Ecco quello che ha dichiarato la moglie di Hamadi Jebali, Basma Khalfaani, 42 anni: “Ma ci pensa? Siamo al punto che gli attivisti dell’opposizione democratica sono più a rischio ora, quando denunciano la violenza degli estremisti islamici, che non ai tempi delle battaglie contro la dittatura di Ben Alì. Allora ci mettevano in carcere, al peggio ci picchiavano, ma oggi ci uccidono senza pietà per la strada, come è accaduto a mio marito”. La moglie della vittima, però, non si perde d’animo e cavalca la protesta, fiduciosa che prima o poi la libertà, quella vera, arrivi presto: “Pure, non perdo le speranze nella giustezza della nostra primavera araba di due anni fa. Non è il capolinea, ci troviamo nel mezzo di un complesso processo politico. La reazione spontanea delle piazze dimostra che esiste una Tunisia sana, pronta a combattere per la libertà. Ciò prova che mio marito non è morto invano. I prossimi giorni ci vedranno rilanciare la nostra guerra contro i radicali religiosi”.

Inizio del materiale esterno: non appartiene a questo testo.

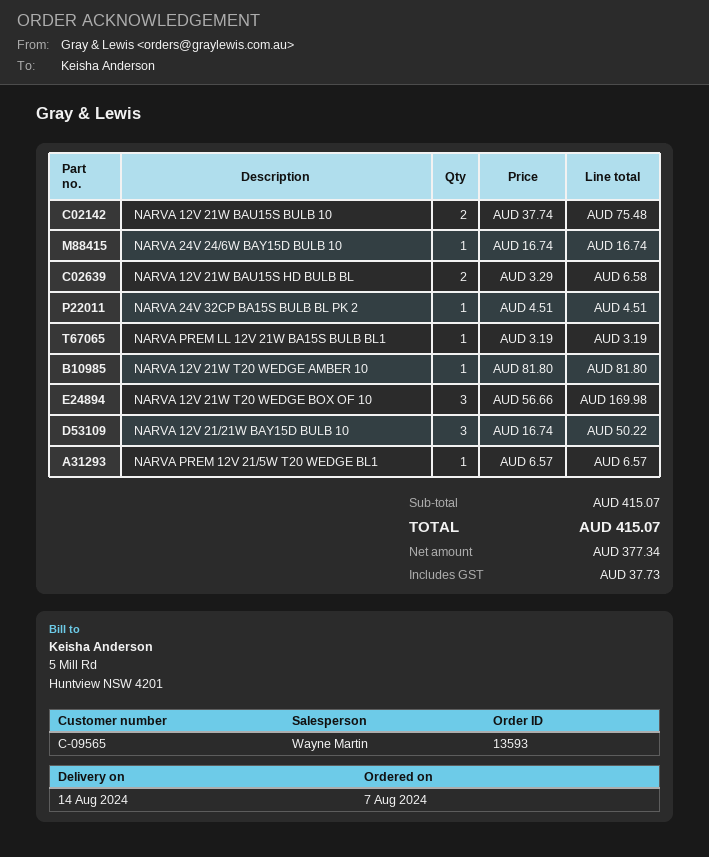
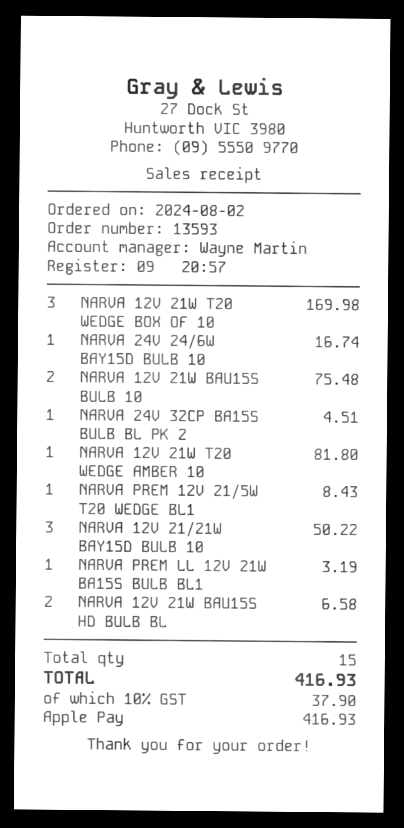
order date: 2024-08-07 -> 2024-08-02
NARVA PREM 12V 21/5W T20 WEDGE BL1: 1 for 6.57 -> 1 for 8.43
tax: 37.73 -> 37.90
total: 415.07 -> 416.93

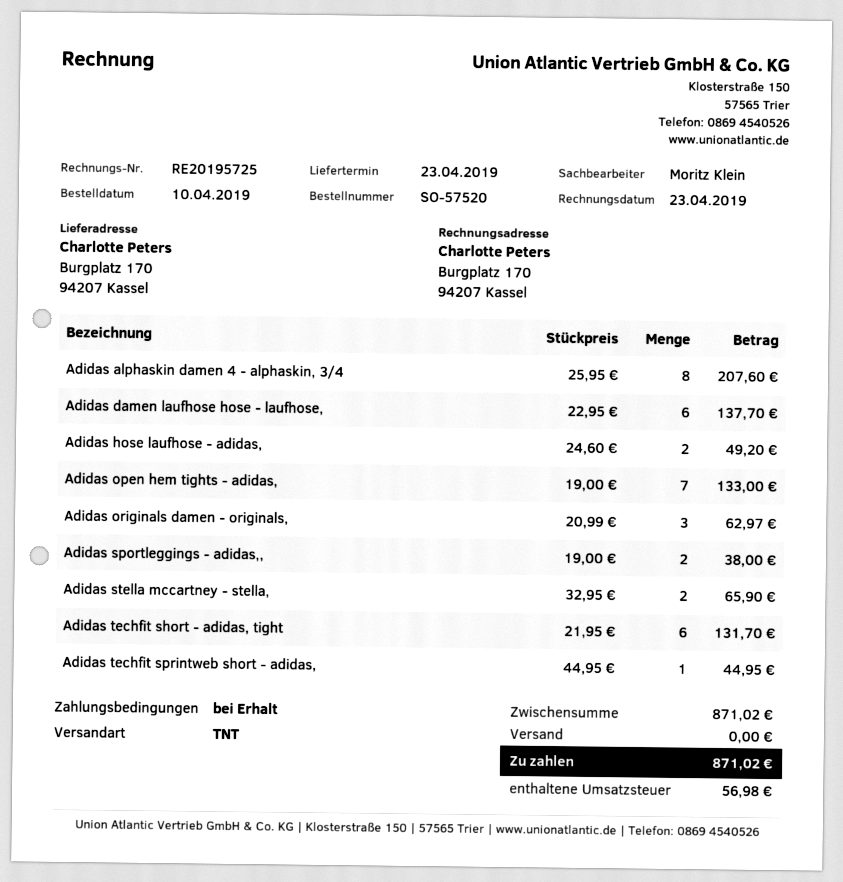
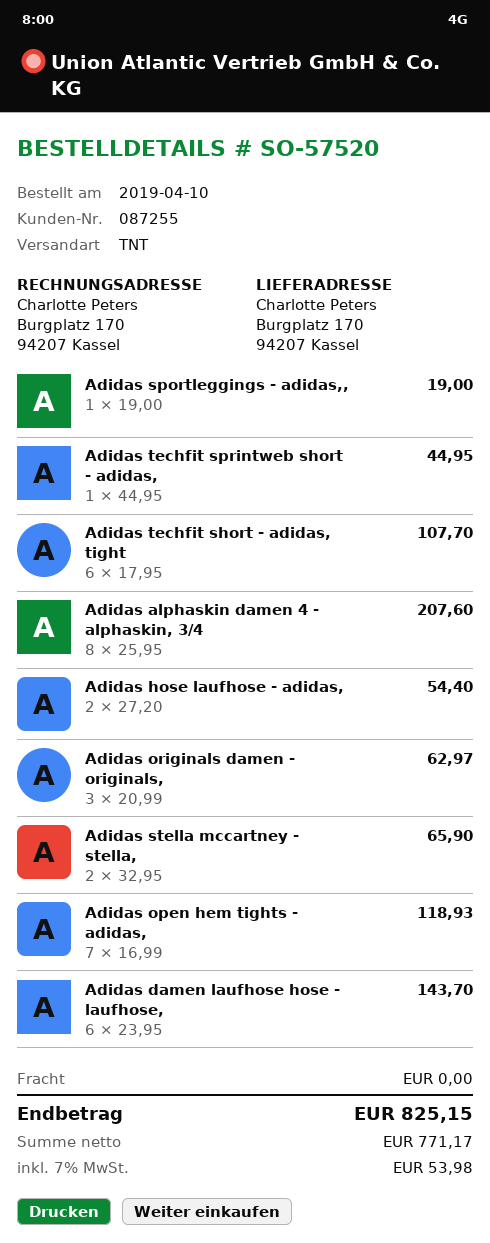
Adidas damen laufhose hose - laufhose,: 6 x 22.95 = 137.70 -> 6 x 23.95 = 143.70
Adidas hose laufhose - adidas,: 2 x 24.60 = 49.20 -> 2 x 27.20 = 54.40
Adidas open hem tights - adidas,: 7 x 19.00 = 133.00 -> 7 x 16.99 = 118.93
Adidas sportleggings - adidas,,: 2 x 19.00 = 38.00 -> 1 x 19.00 = 19.00
Adidas techfit short - adidas, tight: 6 x 21.95 = 131.70 -> 6 x 17.95 = 107.70
tax: 56.98 -> 53.98
total: 871.02 -> 825.15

Come al solito, l’assassinio è denunciato da tutte le parti, però c’è chi denuncia pur sapendo che i killer provengono da una parte ben precisa. Secondo Basma, “Ennahda protegge e sostiene gli estremisti islamici. A parole condanna il terrorismo, ma nei fatti i sicari di mio marito sono figli suoi”. Ed ora due sono le prospettive: o la primavera araba atto secondo oppure la repressione e la dittatura.